The tax legislation pushed through Congress at the end of 2017 wiped out some deductions for individuals and changed some others, particularly those relating to moving, mileage and travel.
Here’s a quick run-down of the changes to keep in mind.
Move-Related Vehicle Expense
The deduction for automobile use in a move has been suspended through Jan. 1, 2026. During that time, no deduction is allowed for auto expense in a move using the IRS mileage rate. An exception is provided for active duty U.S. Armed Forces personnel who move related to a permanent change of station.
Unreimbursed Employee Expenses
The Internal Revenue Service says the new law, called the Tax Cuts and Jobs Act, “also suspends all miscellaneous itemized deductions subject to the 2 percent of adjusted gross income floor. This change affects unreimbursed employee expenses such as uniforms, union dues and the deduction for business-related meals, entertainment and travel.”
Additional guidance may be found in IRS Notice 2018-42.
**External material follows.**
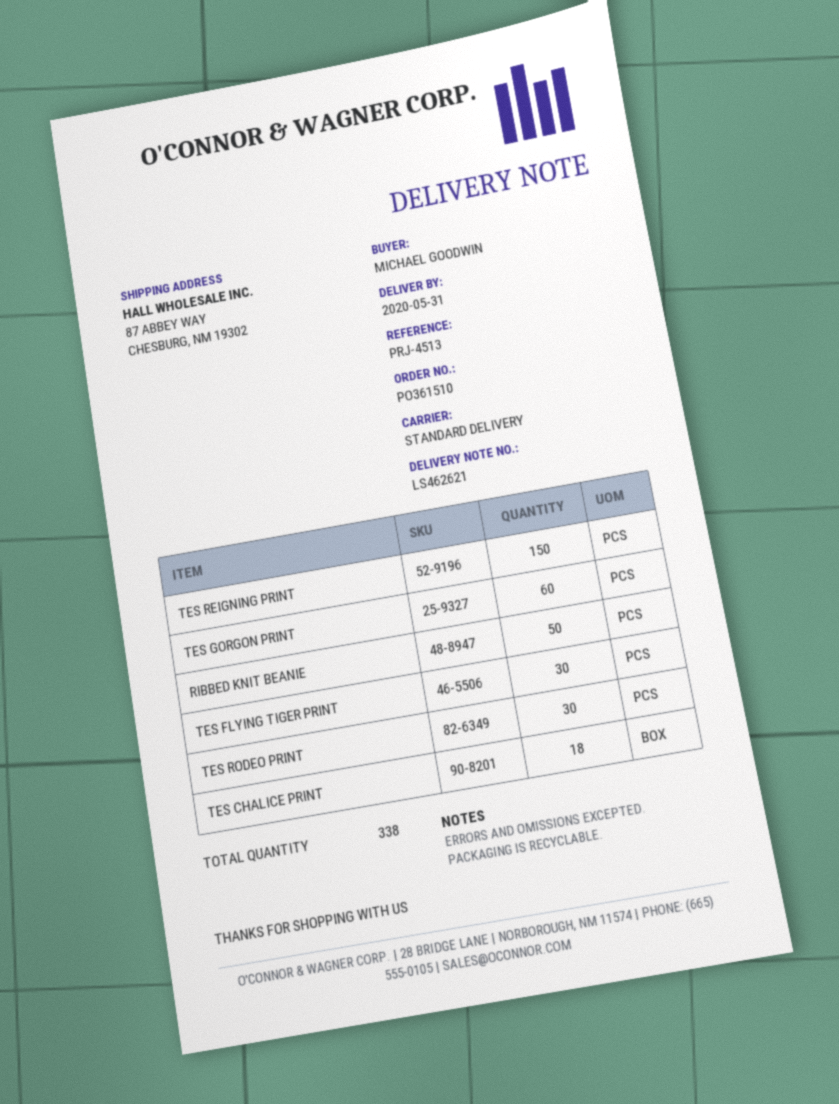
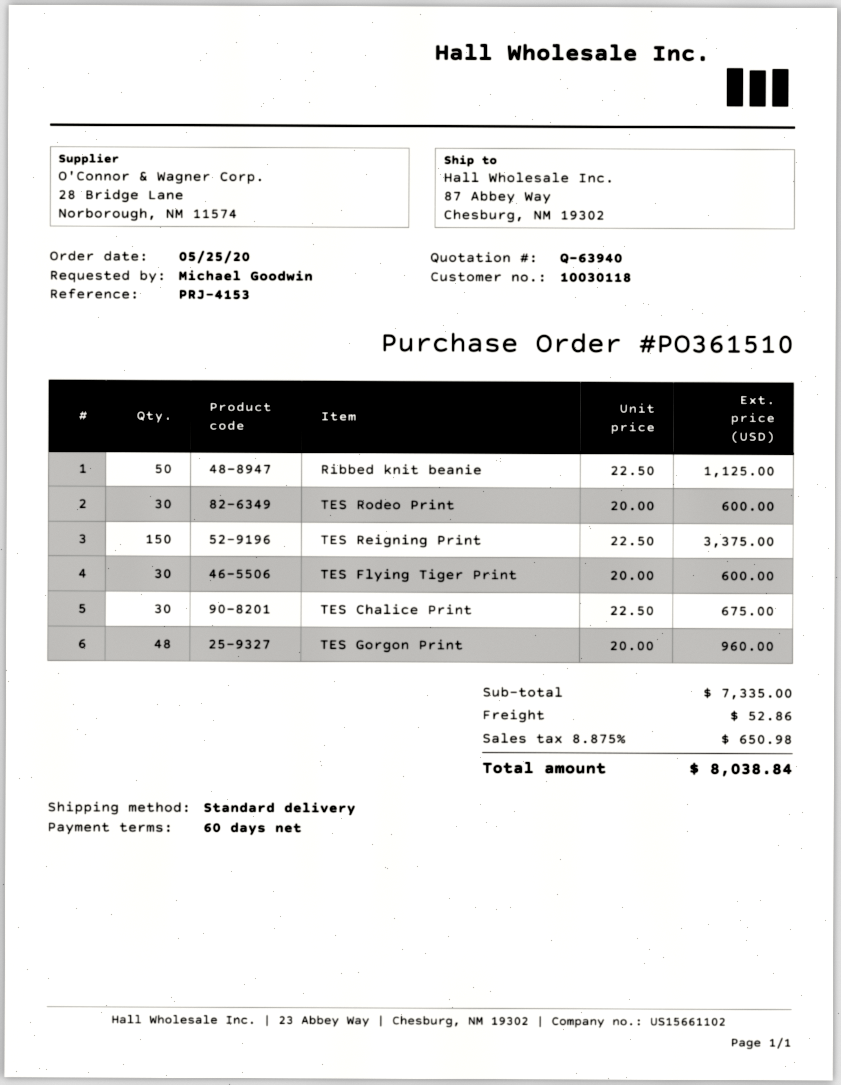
reference: PRJ-4513 -> PRJ-4153
TES GORGON PRINT: 60 -> 48
TES CHALICE PRINT: 18 -> 30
Increased Depreciation Caps
The tax law also boosts the depreciation limit for passenger automobiles placed in service after Dec. 31, 2017, for the purpose figuring the allowance under a fixed- and variable-rate plan. After the 2017 date, the maximum standard auto cost cannot exceed $50,000 for cars, trucks or vans.
Some Mileage Remains
While some mileage rates have suspended, other rates stay in effect:
- 5 cents for every mile of business travel driven, a 1 cent increase from 2017
- 18 cents per mile driven for medical purposes, a 1 cent increase from 2017
- 14 cents per mile driven in service of charitable organizations, which is set by statute and remains unchanged.